The future is hybrid.

Alasdair C Steven1, Wolfgang Baumeister

  • 1Editorial Office, Journal of Structural Biology, 525 B St., Ste. 1900, San Diego, CA 92101, USA. jsb@elsevier.com

Journal of Structural Biology
|July 8, 2008
PubMed
Summary
This summary is machine-generated.

Structural biology has advanced significantly over 50 years, with hybrid approaches and computational methods becoming key for analyzing complex molecular machines and cellular interactions.

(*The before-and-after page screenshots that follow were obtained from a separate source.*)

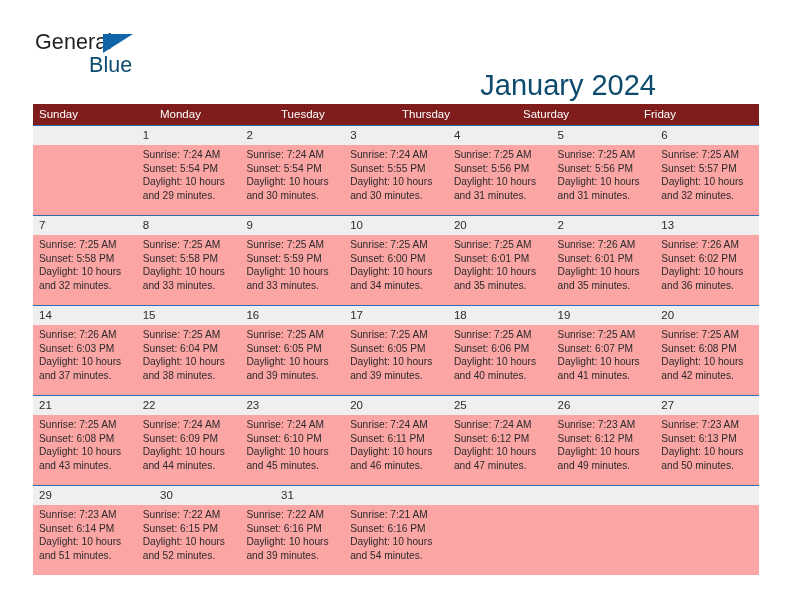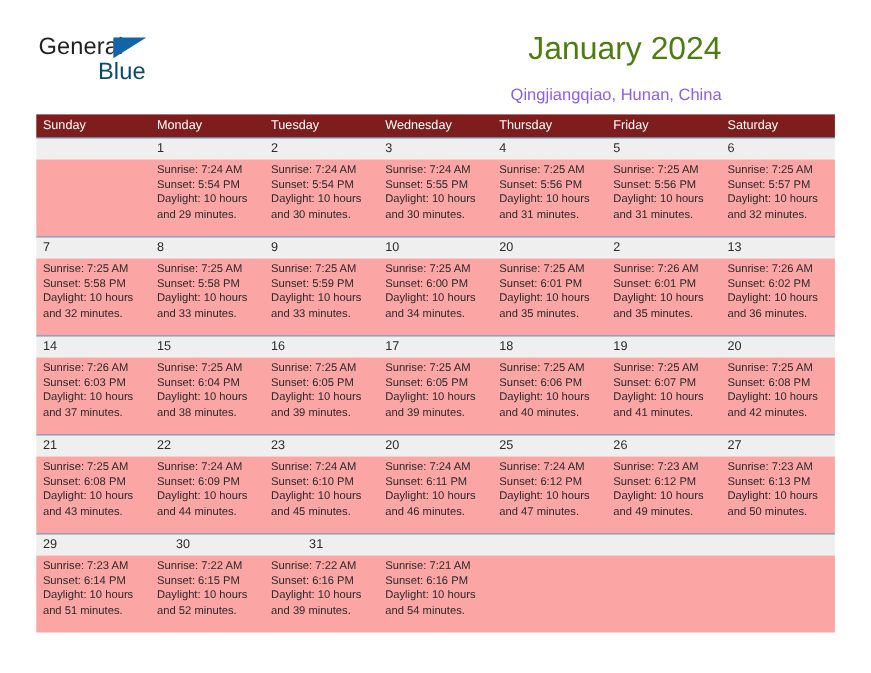--- a/index.html
+++ b/index.html
@@ -73,9 +73,10 @@
   }
   .cal-title {
     font-size: 29px;
-    color: #4d7c0f;
+    color: #0c4a6e;
     line-height: 34px;
     white-space: nowrap;
+    margin-top: 40px;
   }
   .cal-location {
     margin-top: 16px;

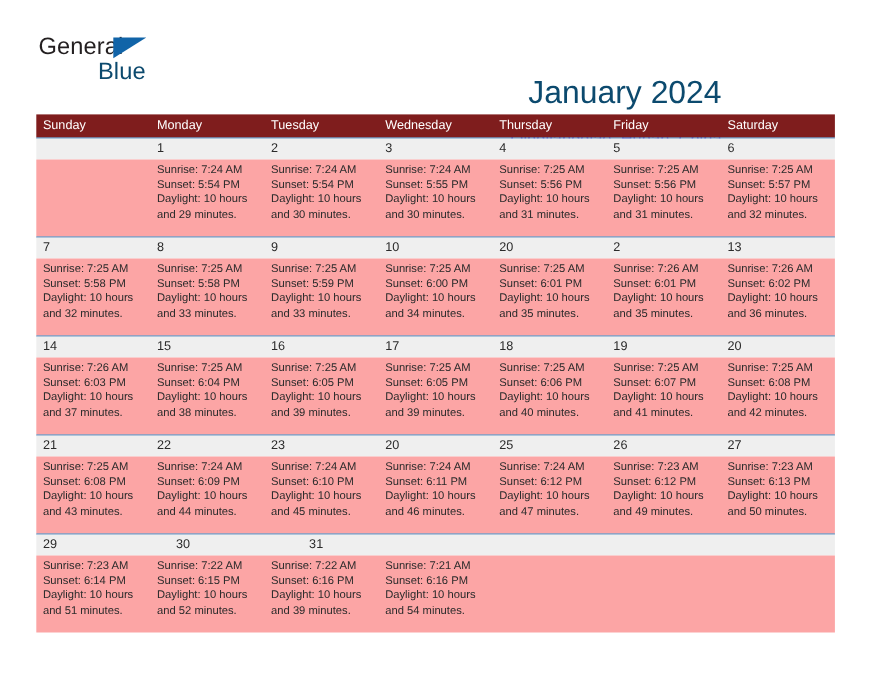--- a/index.html
+++ b/index.html
@@ -175,7 +175,6 @@
       <div class="dow-cell">Sunday</div>
       <div class="dow-cell">Monday</div>
       <div class="dow-cell">Tuesday</div>
-      <div class="dow-cell">Wednesday</div>
       <div class="dow-cell">Thursday</div>
       <div class="dow-cell">Friday</div>
       <div class="dow-cell">Saturday</div>

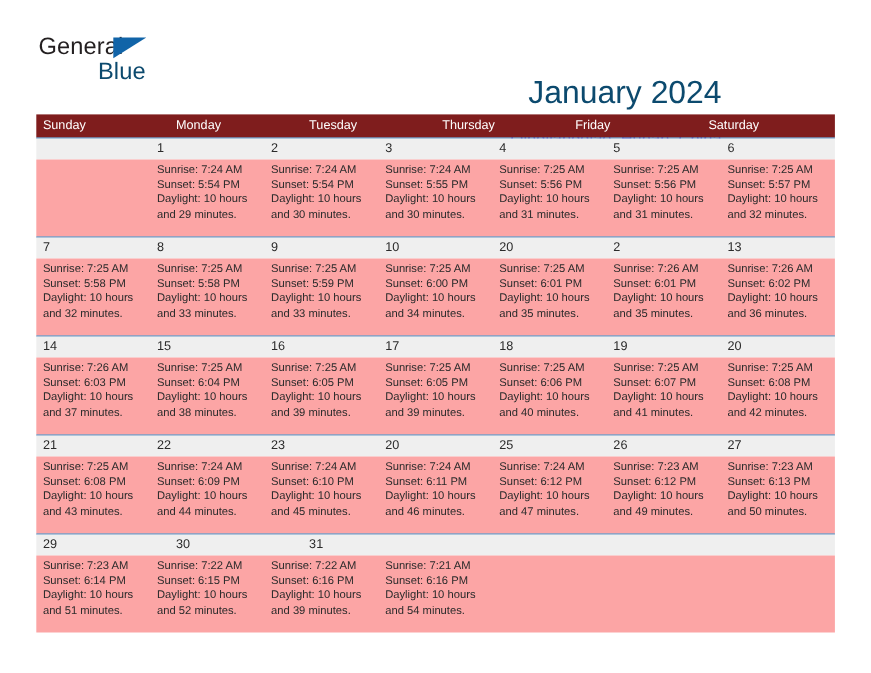--- a/index.html
+++ b/index.html
@@ -176,8 +176,8 @@
       <div class="dow-cell">Monday</div>
       <div class="dow-cell">Tuesday</div>
       <div class="dow-cell">Thursday</div>
+      <div class="dow-cell">Saturday</div>
       <div class="dow-cell">Friday</div>
-      <div class="dow-cell">Saturday</div>
     </div>
 
     <div class="week">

Future research will integrate diverse techniques for a holistic understanding of cellular processes.

Related Experiment Videos

Area of Science:

  • Molecular and Cellular Structural Biology

Background:

  • The Journal of Structural Biology celebrates 50 years, highlighting major advancements in the field.
  • Key experimental techniques like X-ray diffraction, electron microscopy, and NMR spectroscopy have continuously evolved.

Purpose of the Study:

  • To review significant advances in molecular and cellular structural biology over the past 50 years.
  • To discuss current trends and future directions in the field.

Main Methods:

  • Review of historical advances in structural biology.
  • Discussion of current and emerging experimental techniques.
  • Emphasis on integrated 'hybrid approaches' combining multiple methodologies.
  • Integration of computational methods for structural analysis and modeling.

Main Results:

  • Major progress has been made in understanding macromolecular structures and cellular functions.
  • Hybrid approaches are crucial for comprehensive analysis of large, dynamic molecular machines.
  • Integrating isolated macromolecule data with in-cell observations is a key challenge.

Conclusions:

  • The future of structural biology lies in the integration of diverse experimental techniques.
  • Computational approaches, including structure prediction and dynamic modeling, will play an increasingly vital role.
  • Structural systems biology offers a path towards quantitative, time-resolved models of intracellular molecular populations.